(Data entries)
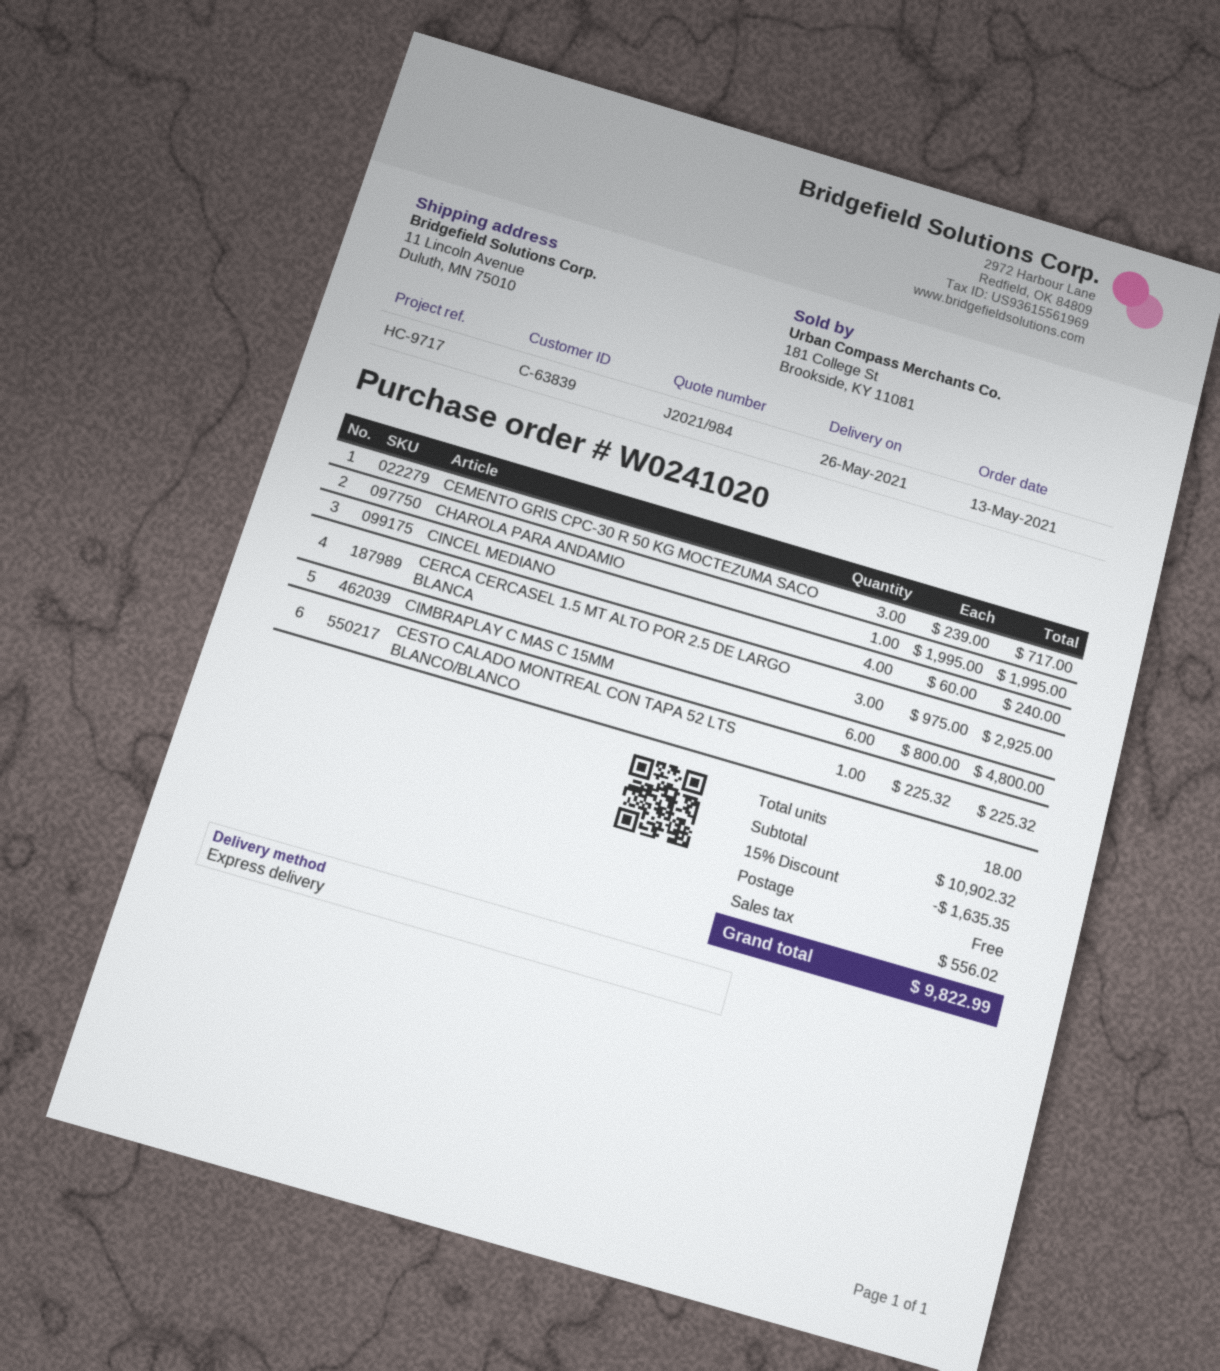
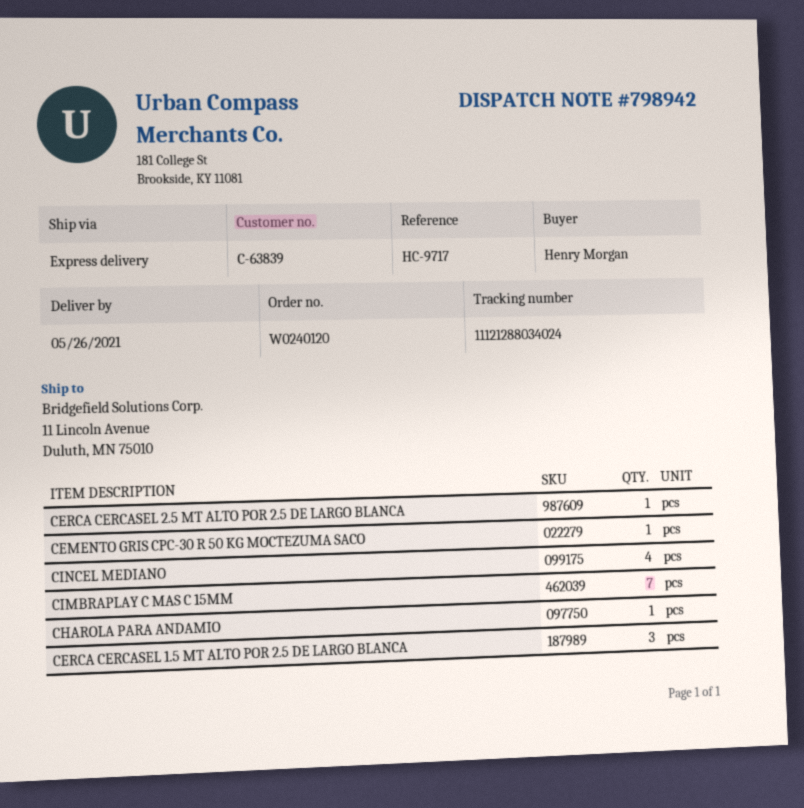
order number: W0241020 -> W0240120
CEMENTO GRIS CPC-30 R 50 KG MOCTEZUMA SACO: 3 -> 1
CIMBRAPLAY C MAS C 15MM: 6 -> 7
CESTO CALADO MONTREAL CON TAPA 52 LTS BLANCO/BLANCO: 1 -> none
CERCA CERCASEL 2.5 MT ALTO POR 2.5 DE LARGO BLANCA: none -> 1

Required action: An exact number is called for here: how many lines across the records contain the word "none". Nothing else belongs in the answer.

Completed task: 2